Task prompt>
Your answer should be a number only: the count of lines in the following entries that contain "Handle".

Information>
────────

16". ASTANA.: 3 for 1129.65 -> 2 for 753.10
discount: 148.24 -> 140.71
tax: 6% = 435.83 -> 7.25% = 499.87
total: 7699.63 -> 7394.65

────────

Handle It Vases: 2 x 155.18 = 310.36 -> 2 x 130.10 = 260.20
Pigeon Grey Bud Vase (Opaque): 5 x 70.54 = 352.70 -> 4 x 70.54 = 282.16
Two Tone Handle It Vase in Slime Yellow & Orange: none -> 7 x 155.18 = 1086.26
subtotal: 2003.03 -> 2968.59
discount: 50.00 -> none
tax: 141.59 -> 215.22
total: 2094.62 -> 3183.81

────────

Problem solution>
2